I’ll let you in on a little secret. Unix “command line wizards” are just highly textually fluent. Textual fluency is powerful because only because its a widely applicable, special case of data fluency. If we understand and master general data fluency, we’ll be even faster coders. In this post, we’ll go over what data fluency is, why data fluency is important, which data formats to focus on, and then two real life examples of how I’ve applied data fluency.
Data Fluency
Data fluency is proficiency at reading, writing, and transforming data. Both manually (by hand) and programatically (with code).
Manual data fluency is done in your favorite text editor or your favorite hex editor if the data’s binary. Opening a JSON file in sublime and changing values is manual data fluency. Opening a compiled executable in Ghex and changing values is also manual data fleuncy. Generating JSON text using echo is manual data fluency, for example:
# Echo is great for generating test values to test with complicated jq scripts.
echo '[1]' | jq 'map(select(. % 2 == 0))'
Manipulating data with code is done using any programming language, both general purpose languages like python and Domain Specific Languages like sed’s. Using jq to manipulate json is programmatic. Using grep to filter out health-check server logs:
grep -v "/health-check"
is programmatic data fluency.
Why data fluency?
We’re not data scientists, and we might not be data engineers, so why should we learn data fluency?
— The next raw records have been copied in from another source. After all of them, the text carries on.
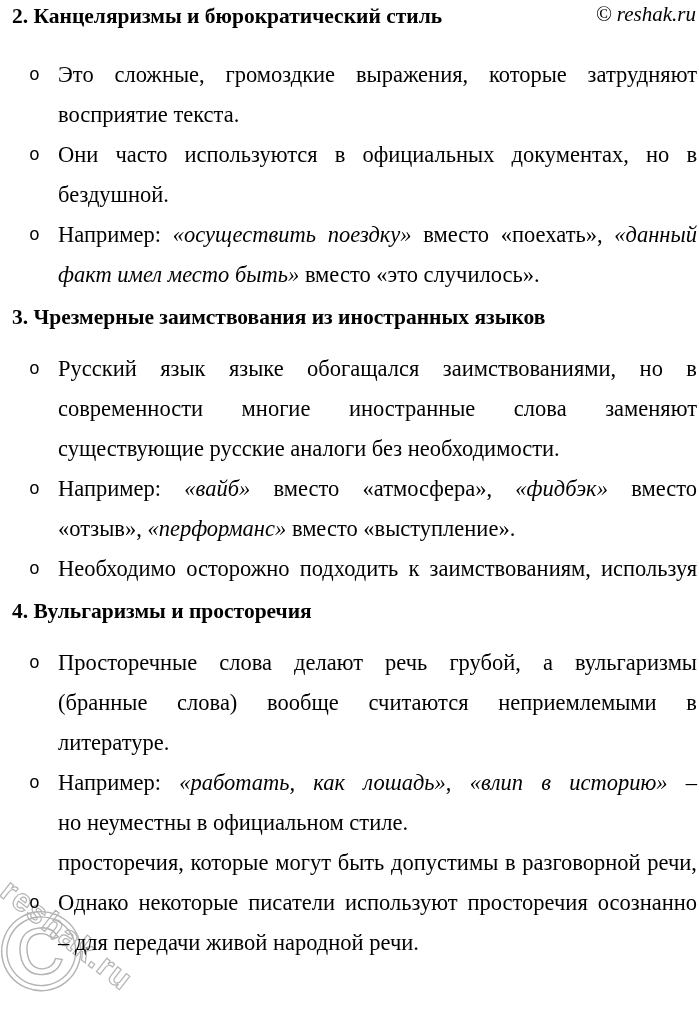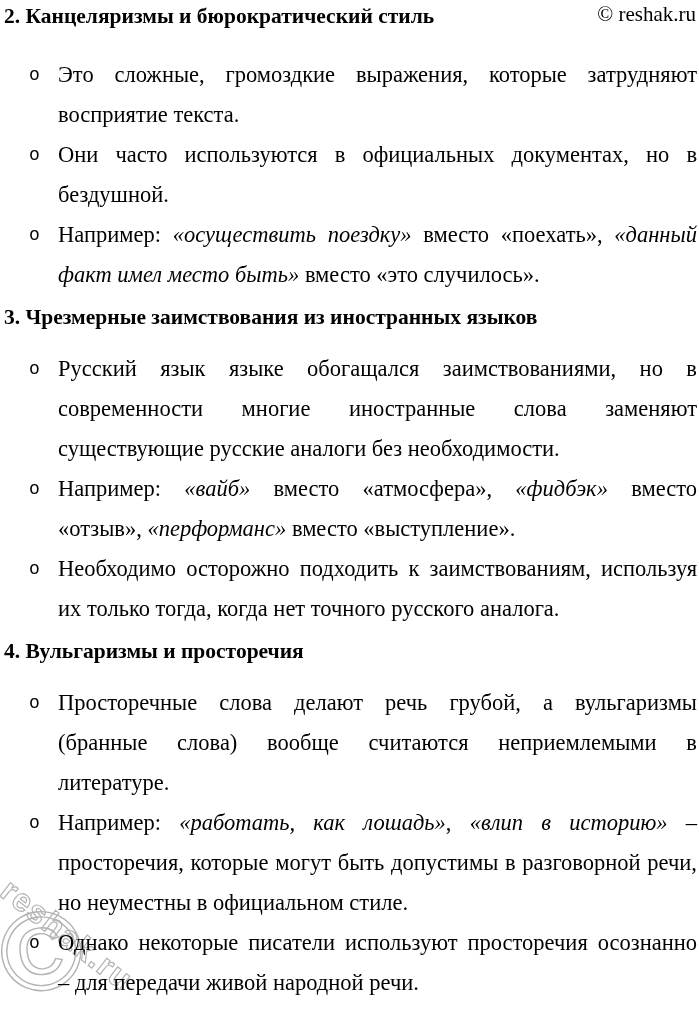--- a/index.html
+++ b/index.html
@@ -13,31 +13,32 @@
     font-family: "Liberation Serif", "DejaVu Serif", serif;
   }
   .copyright {
     position: absolute;
     top: 1px;
     right: 3px;
     font-size: 21px;
     line-height: 26px;
     z-index: 2;
     white-space: nowrap;
+    font-style: italic;
   }
   .content {
     position: relative;
     z-index: 1;
     padding: 0 2px 0 0;
   }
   .section-heading {
     font-weight: bold;
     font-size: 21.5px;
     line-height: 28px;
-    margin: 8px 0 0 4px;
+    margin: 8px 0 0 12px;
   }
   .section-heading.first { margin-top: 2px; }
   .bullet-list {
     list-style: none;
     margin: 18px 0 0 0;
     padding: 0;
   }
   .bullet-list.first { margin-top: 25px; }
   .bullet-item {
     position: relative;
@@ -134,36 +135,35 @@
           <div class="line last"><span>существующие русские аналоги без необходимости.</span></div>
         </li>
         <li class="bullet-item">
           <span class="marker">o</span>
           <div class="line"><span>Например: </span><em>«вайб»</em><span> вместо «атмосфера», </span><em>«фидбэк»</em><span> вместо</span></div>
           <div class="line last"><span>«отзыв», </span><em>«перформанс»</em><span> вместо «выступление».</span></div>
         </li>
         <li class="bullet-item">
           <span class="marker">o</span>
           <div class="line"><span>Необходимо осторожно подходить к заимствованиям, используя</span></div>
-          <div class="line last"><span>их только тогда, когда нет точного русского аналога.</span></div>
         </li>
       </ul>
       <h2 class="section-heading">4. Вульгаризмы и просторечия</h2>
       <ul class="bullet-list">
         <li class="bullet-item">
           <span class="marker">o</span>
           <div class="line"><span>Просторечные слова делают речь грубой, а вульгаризмы</span></div>
           <div class="line"><span>(бранные слова) вообще считаются неприемлемыми в</span></div>
           <div class="line last"><span>литературе.</span></div>
         </li>
         <li class="bullet-item">
           <span class="marker">o</span>
           <div class="line"><span>Например: </span><em>«работать, как лошадь»</em><span>, </span><em>«влип в историю»</em><span> –</span></div>
+          <div class="line last"><span>но неуместны в официальном стиле.</span></div>
           <div class="line"><span>просторечия, которые могут быть допустимы в разговорной речи,</span></div>
-          <div class="line last"><span>но неуместны в официальном стиле.</span></div>
         </li>
         <li class="bullet-item">
           <span class="marker">o</span>
           <div class="line"><span>Однако некоторые писатели используют просторечия осознанно</span></div>
           <div class="line last"><span>– для передачи живой народной речи.</span></div>
         </li>
       </ul>
     </div>
 </div>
Programming-adjacent tasks are often data tasks
Although we’re programmers, we often do programming-adjacent tasks, like testing, database seeding, and extracting data from logs. These examples are all data tasks, which means we’re working directly with data. The more fluent we are with data, the faster we can get these done.
We’ve pushed complexity into our data
Last week, we discussed pushing complexity into our data. When we do this, our programs become smaller and simpler, but our data becomes larger and more complicated. This means we end up working with data more. We need to generate lots of it, read it, parse it, and validate it.
Which types of data fluency
There’s many types of data fluency, but two in particular provide large productivity gains.
Textual Fluency
Textual fluency is the underlying power of command line wizards and unix greybeards. grep, cut, cat, sed, et al are all tools that make it easy to work with text. Almost all data is textual (as opposed to raw binary), so textual fluency is incredibly versatile and can speed up many programming and programming-adjacent tasks. When mastered, textual fluency can look something like this:
# This command looks through my custom bash history for good examples of cut, until I realized this itself was a good example
cat .bashlog \
| cut -d : -f 5 \
| grep -v bashlog \
| grep cut \
JSON Fluency
JSON is the structured data lingua franca. If we’re fluent in JSON, we can leverage that fluency to almost every structured data format by using translators. Here’s an example selecting rows of a CSV where the “createdDate” and “deletedDate” are equal using only json fluency:
cat data.csv \
| csv-to-json \
| json-table-to-objs | jq 'map(select(.createdDate == .deletedDate))' | json-objs-to-table \
| json-to-csv
The structure of this program is:
read data - cat data.csv
convert to json - csv-to-json
JSON magic (json-table-to-objs | jq 'map(select(.createdDate == .deletedDate))' | json-objs-to-table)
convert to csv - json-to-csv
This structure, with task-dependent JSON magic, can be used to quickly manipulate other data formats like xml, yaml, tsv, dsv, and logfmt.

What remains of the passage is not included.